What is The Forfeiture of a Bail Bond?
Bail bond forfeitures are very unfortunate, and comparatively quite rare, occurrences. Your bail bondsman in Thousand Oaks exists to prevent just such an event — your collateral is the reason why you were able to bail your loved one out in the first place, because it provides the needed incentive to actually get him or her to show up in court. Otherwise, people would never show up and as a result jails would simply never allow bail. When your loved one doesn’t show up, you forfeit your collateral, which your Thousand Oaks bondsman then sells to recoup any of his associated losses.
Excuses For Bond Forfeiture
Acceptable excuses in California include your loved one being detained elsewhere, insanity, illness or death. Others include showing up in court within the maximum 180-day period, which results from an extension; the case being dismissed within 15 days of arraignment; a permanent disability preventing a court appearance; and the failure of the clerk to either within 30 days mail the forfeiture notice or fail to mail yourself as the surety and the agent handling your Thousand Oaks bail. You may also extend the 180-day period by 30 days if you file the correct motion within the 180-day period, and you do get a five-day extension due to mailing time.
Consequences of Forfeiting Bond
Your loved one has three options if they forfeit your bond in Thousand Oaks: show up in court, offer an acceptable excuse or pay the forfeited bond.
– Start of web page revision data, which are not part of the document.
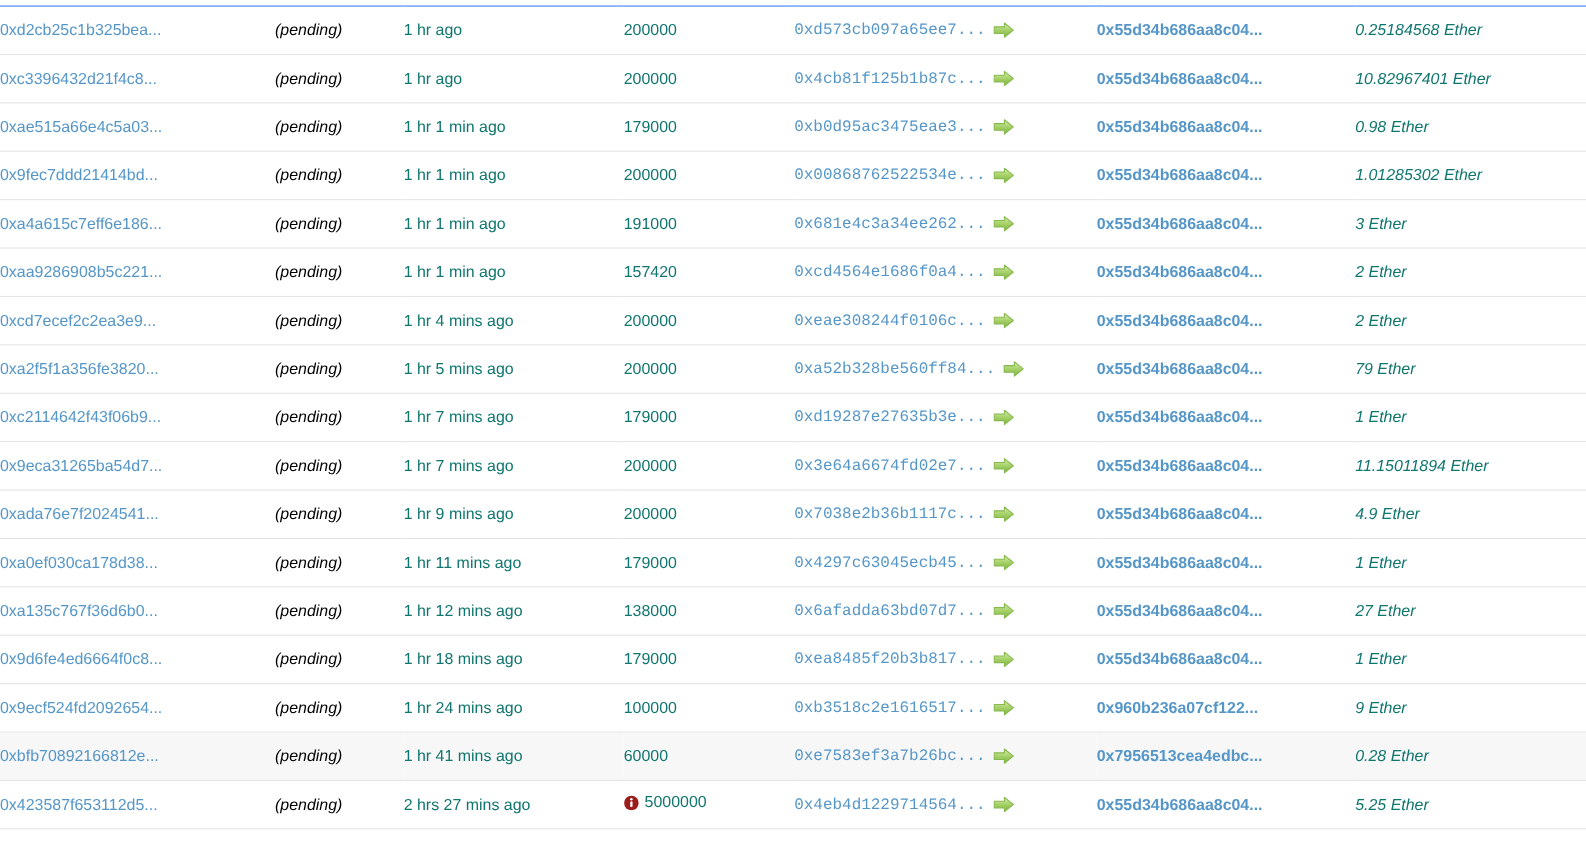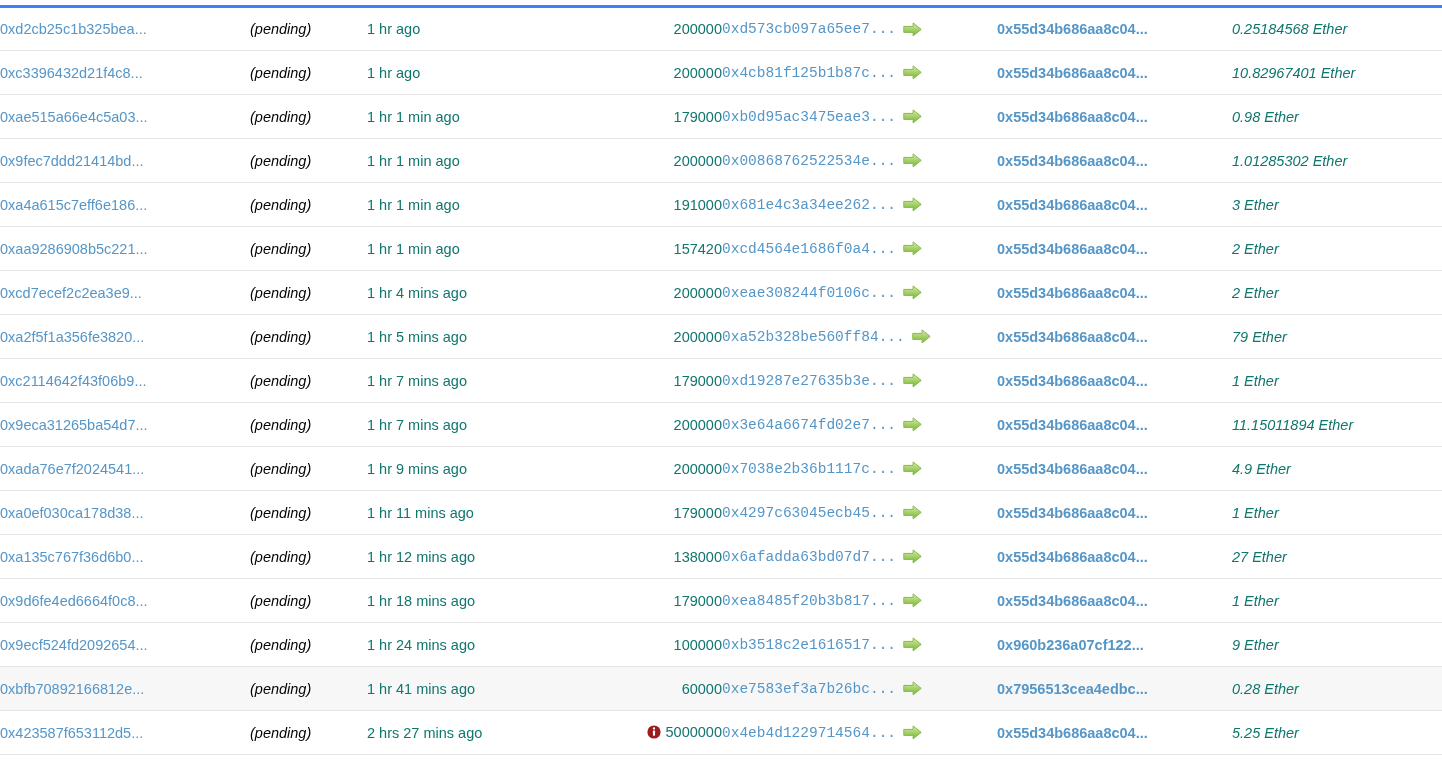--- a/index.html
+++ b/index.html
@@ -27,7 +27,7 @@
     width: 1440px;
     border-collapse: collapse;
     table-layout: fixed;
-    border-top: 3px solid #3b82f6;
+    border-top: 1px solid #3b82f6;
   }
 
   table.tx-table tr.tx-row {

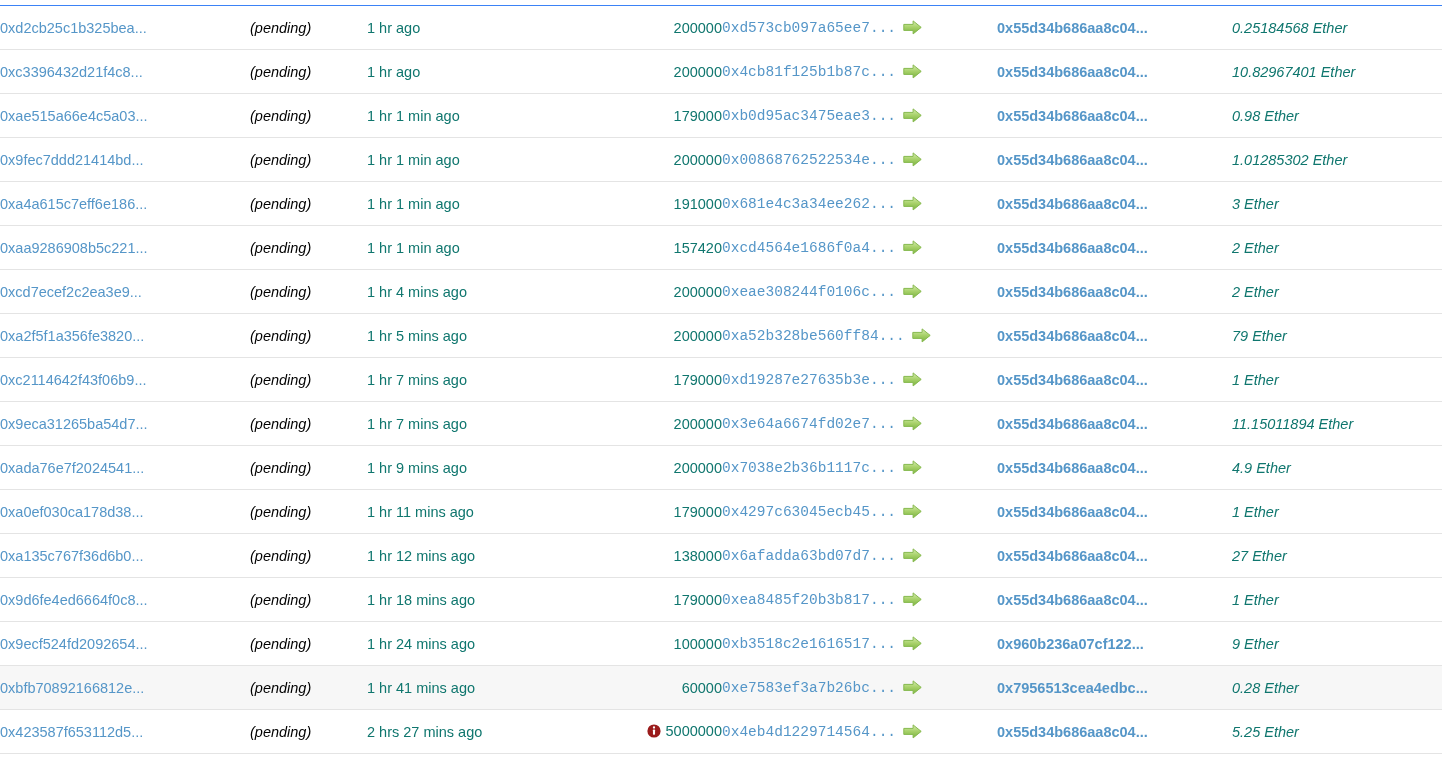--- a/index.html
+++ b/index.html
@@ -51,7 +51,7 @@
   td.col-txhash  { width: 250px; padding-left: 12px; }
   td.col-block   { width: 117px; }
   td.col-age     { width: 200px; }
-  td.col-gaslimit{ width: 155px; text-align: right; }
+  td.col-gaslimit{ width: 155px; }
   td.col-from    { width: 275px; }
   td.col-to      { width: 235px; font-weight: bold; }
   td.col-value   { width: 210px; padding-right: 12px; font-style: italic; }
California state law dictates a 30-day grace period during which these options can be completed; if no response is received from the defendant then the forfeited bond is finalized.
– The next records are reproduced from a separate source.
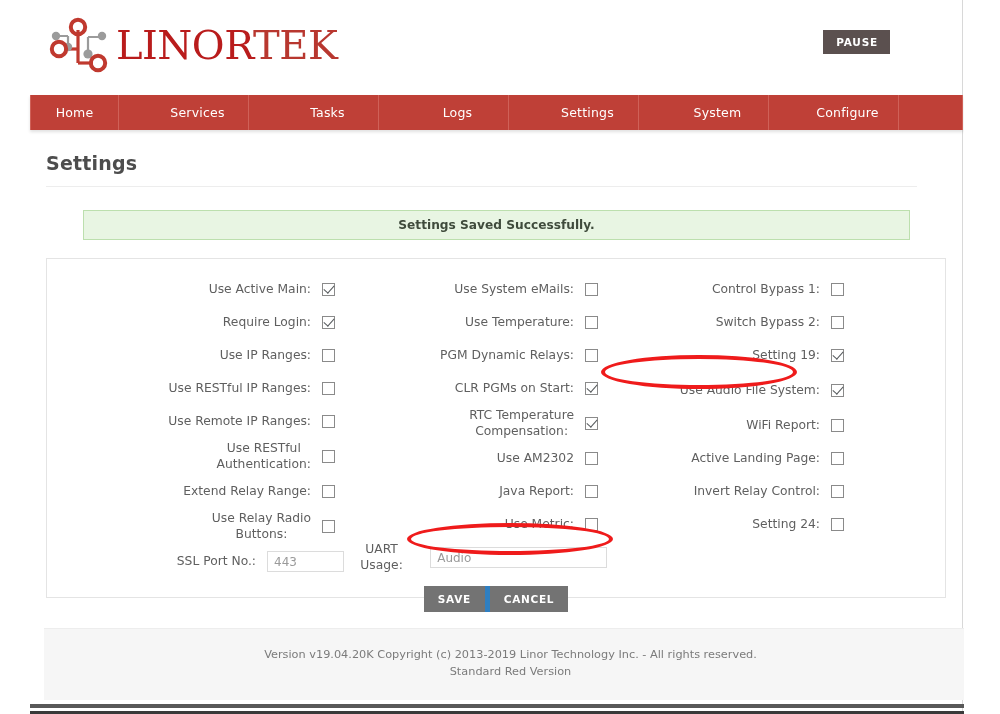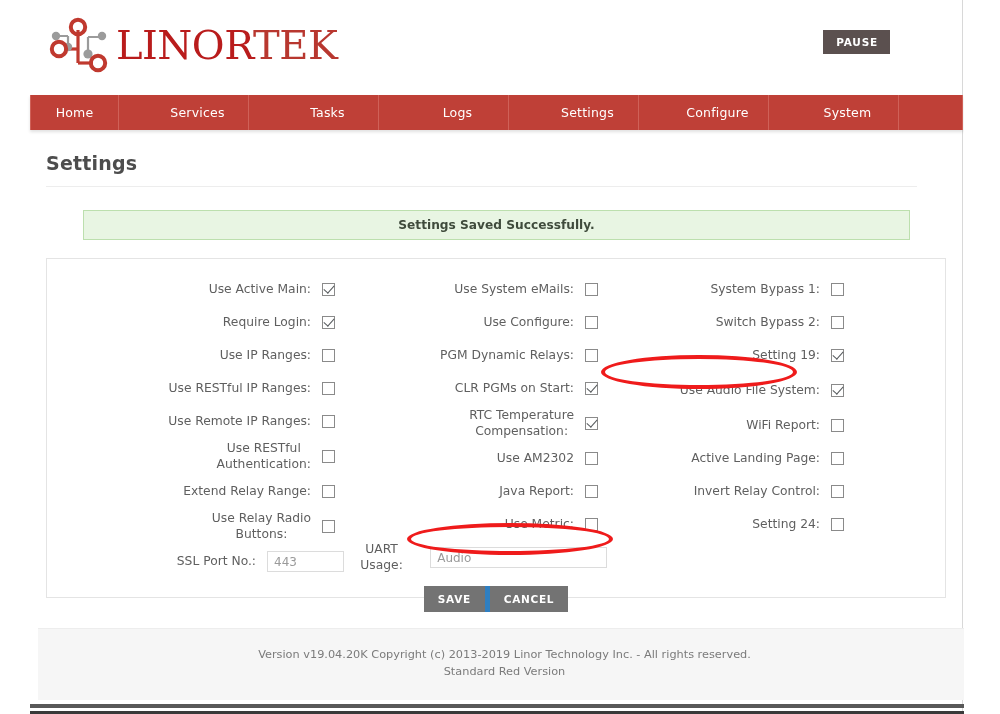--- a/index.html
+++ b/index.html
@@ -302,8 +302,8 @@
       <div class="nav-item nav-w2">Tasks</div>
       <div class="nav-item nav-w2">Logs</div>
       <div class="nav-item nav-w2">Settings</div>
+      <div class="nav-item nav-w2">System</div>
       <div class="nav-item nav-w2">Configure</div>
-      <div class="nav-item nav-w2">System</div>
       <div class="nav-item nav-filler"></div>
     </div>
 

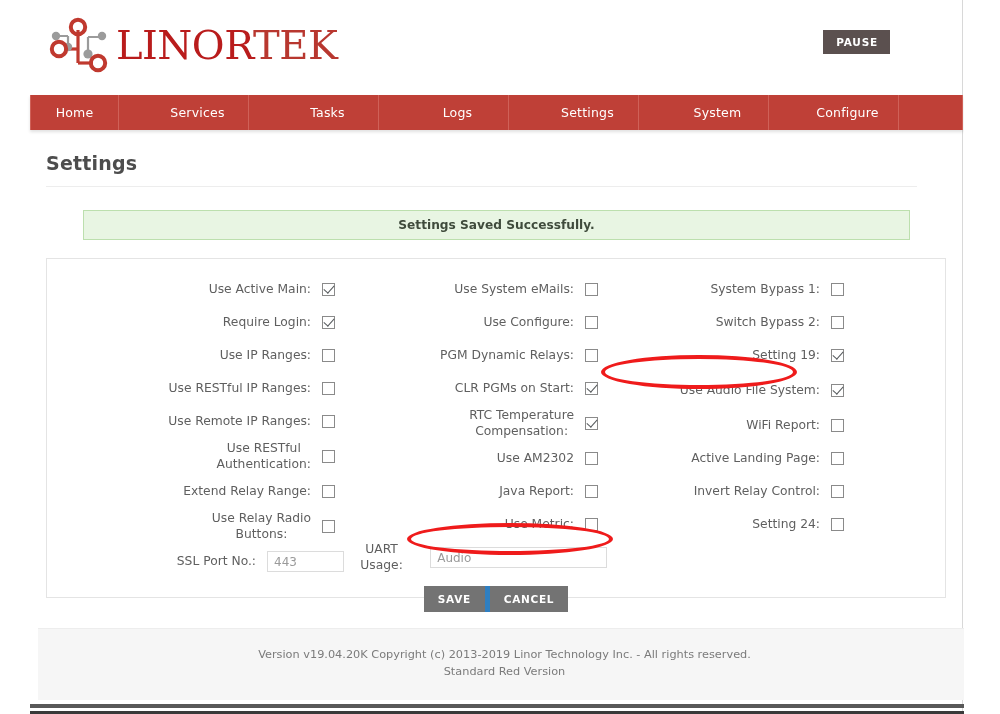--- a/index.html
+++ b/index.html
@@ -431,7 +431,7 @@
 
           <div class="col col-3">
             <div class="row">
-              <span class="lbl">System Bypass 1:</span>
+              <span class="lbl">Control Bypass 1:</span>
               <span class="cb-slot">
                   <span class="cb"></span>
                 </span>

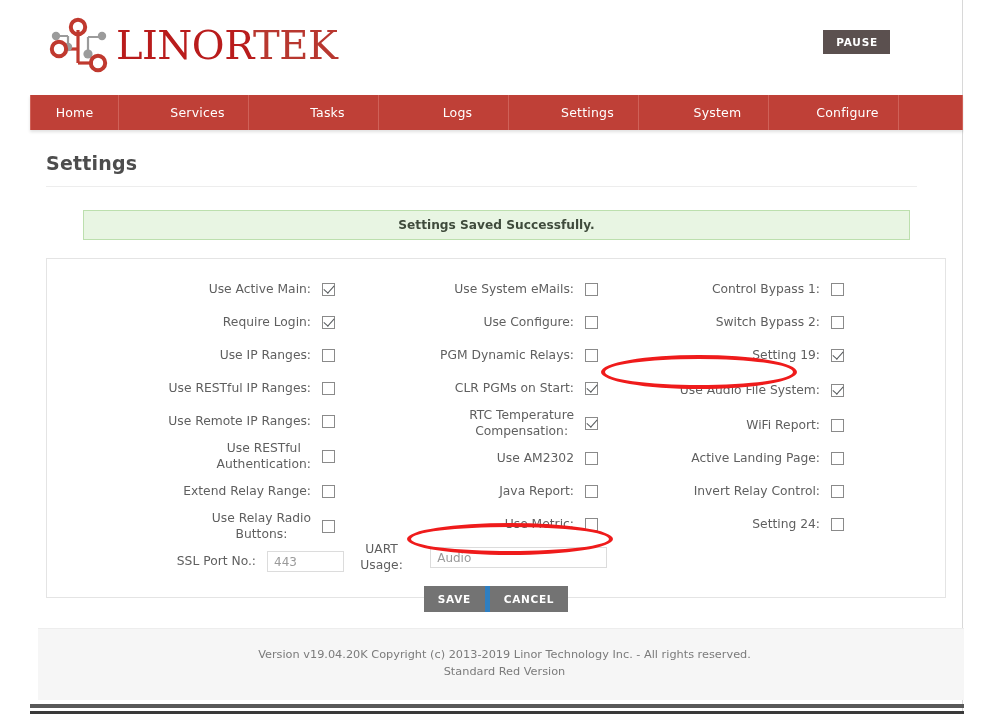--- a/index.html
+++ b/index.html
@@ -381,7 +381,7 @@
                 </span>
             </div>
             <div class="row">
-              <span class="lbl">Use Configure:</span>
+              <span class="lbl">Use Temperature:</span>
               <span class="cb-slot">
                   <span class="cb"></span>
                 </span>

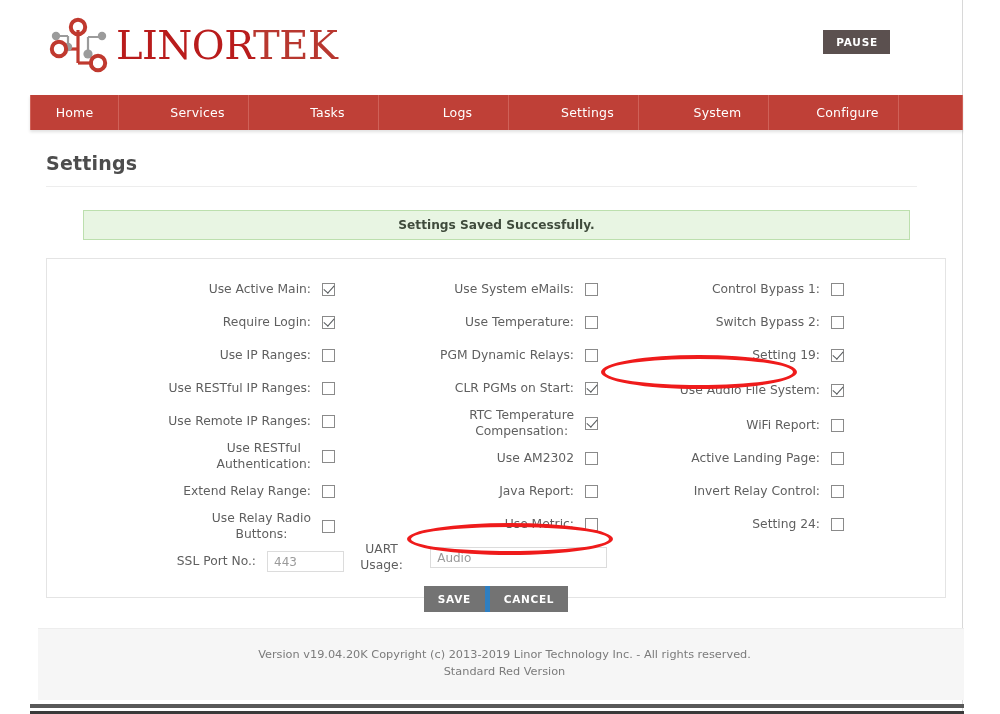--- a/index.html
+++ b/index.html
@@ -227,7 +227,7 @@
   
   .footer {
     position: absolute;
-    left: 38px; right: 0; bottom: 14px;
+    left: 44px; right: 0; bottom: 14px;
     width: 933px;
     background: #f6f6f6;
     border-top: 1px solid #ededed;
● Suspension of Being a Surety: Unfortunately for you as the surety — or backer of your loved one’s actions — you are responsible and can be suspended from bailing someone out as a result of bond forfeiture.
● Remission of Paid Forfeiture: This means that your paid forfeiture is returned to you in part or in full due to a variety of circumstances, such as the justice not requiring the forfeiture to be used. Often the discretion of the courts is the deciding factor, and in California there is no remission period at all.
● Immediate Detention: If your loved one jumps bail they will be placed in jail immediately and charged with fleeing court, which is a felony and will greatly increase their problems including large fines and jail time upon conviction.
● Payment of Full Bail & Recovery Fees: Usually these amounts far exceed what any friend or family member can pay, so it’s always in the best interests of you as the surety and your loved one to simply show up to court for a proper defense.